The film takes place almost entirely in one location, besides for a few flashbacks. Movies with that kind of limitation include Reservoir Dogs, Saw, and 12 Angry Men. The characters are stuck in one location because of a situation and they can’t leave until that situation is resolved. The robbers can’t leave the warehouse until they figure out who’s the undercover cop. The hostages can’t leave the bathroom until they cut off their own legs. The jurors can’t leave the court until they deliver a verdict.
Now the situation never stays entirely the same throughout the film. It changes, not major shifts but slight ones. The robbers have kidnapped a cop and are planning on interrogating him. The hostages in the bathroom find more clues.
Juror number 8 has to convince the 11 other jurors with 11 different arguments.’ Knock at the Cabin fails to shift the situation after the first 15 minutes. I don’t want to give away too many details, because I think the central debate is very interesting and shouldn’t have been spoiled by the trailers. From the beginning, the audience is made aware of the main conflict, the players on both sides, their beliefs, and what will happen if certain decisions are made. The status quo hardly changes in significant ways for the entire film. Even if a character did change in some way, it was so highly telegraphed from the first twenty minutes that it never feels like the person changed.

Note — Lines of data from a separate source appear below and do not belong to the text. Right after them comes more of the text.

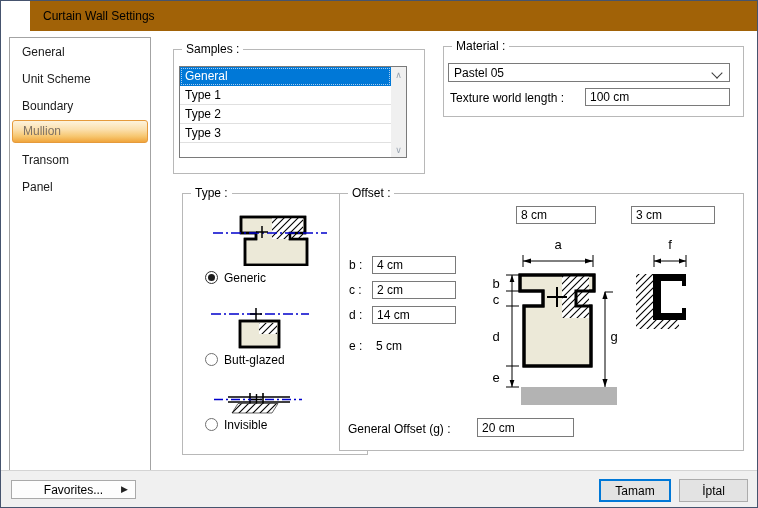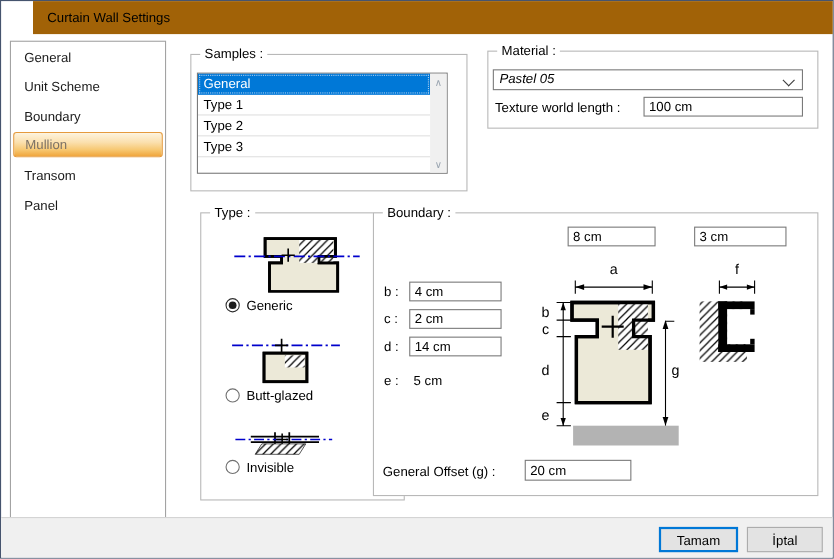--- a/index.html
+++ b/index.html
@@ -42,7 +42,7 @@
   .sb-up{top:0}.sb-down{bottom:0}
   
   .combo{position:absolute;height:19px;border:1px solid #7a7a7a;background:#fff;box-sizing:border-box;
-         display:flex;align-items:flex-start;padding-left:5px;font-style:italic;}
+         display:flex;align-items:center;padding-left:5px;}
   .chev{position:absolute;right:8px;top:5px;width:7px;height:7px;border-right:1.4px solid #3c3c3c;
         border-bottom:1.4px solid #3c3c3c;transform:rotate(45deg);}
   #material-combo{left:4px;top:16px;width:282px}

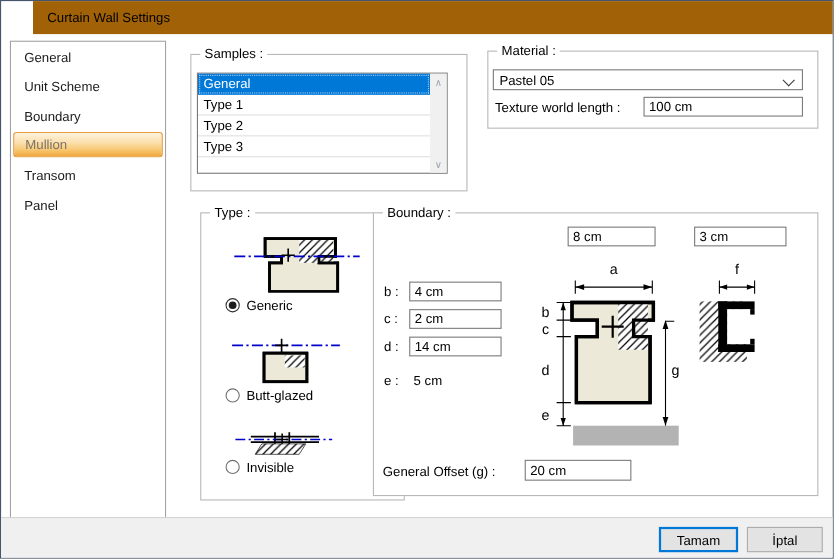--- a/index.html
+++ b/index.html
@@ -184,7 +184,7 @@
   </div>
 
   <div class="groupbox" id="g-offsets">
-    <span class="grouplabel">Boundary :</span>
+    <span class="grouplabel">Offset :</span>
 
     <input class="tfield" id="input-a" value="8 cm" style="">
     <input class="tfield" id="input-f" value="3 cm" style="">

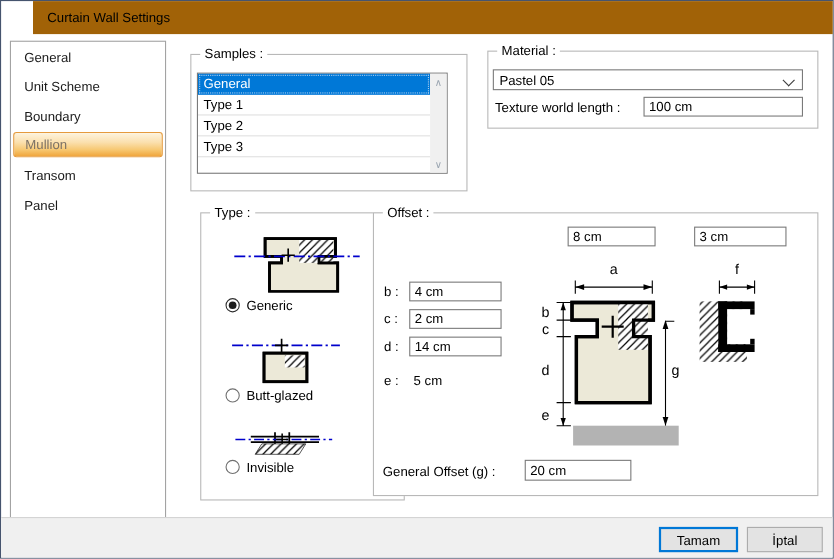--- a/index.html
+++ b/index.html
@@ -240,6 +240,10 @@
   </div>
 
   <div class="footer">
+    <div class="btn" id="favorites">
+      <span>Favorites...</span>
+      <span id="fav-arrow">▶</span>
+    </div>
     <div class="btn" id="btn-ok">
       <span>Tamam</span>
     </div>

The movie’s premise hinges very much on doubt. There is a threat and the protagonists don’t know if the threat is real or imagined. Neither does the audience and that doubt is supposed to maintain a sense of suspense. Personally, the movie did a terrible job maintaining that ambiguity and I found it to be very clear as to the status of the threat. As a result, I wasn’t particularly as invested in the outcome
The acting is, for the most part, good. Except for Dave Bautista in the role of Leonard. He is fantastic. This is the best role that I have ever seen him in.1 Bautista conveys so much guilt through his facial expressions and body language. His body is so powerful but Buatista plays as powerless to his responsibilities and it’s all so believable and real. I’m not the first to say this but he really is the best wrestler-turned actor.
I also want to shout out Kristen Cui who plays Wen, the daughter of the gay couple. She’s only 9 years old and this is her first film. The wrong kid in this role could have sunk the whole movie but she is very endearing and hits all the emotional beats.
Knock at the Cabin is a perfect plane movie. It’s not a bad movie. You’re not going to feel like you wasted your time, but you’re probably not going to recommend it to a friend either.
If the trailer interested you, but you don’t want to see it in a theater, there are two movies I really think you’d like:
Frailty: Two kids whose father has religious vision and asks for their help killing demons impersonating human beings.
Circle (2015): 50 people wake up in a room and must vote on who should be killed until only one person remains.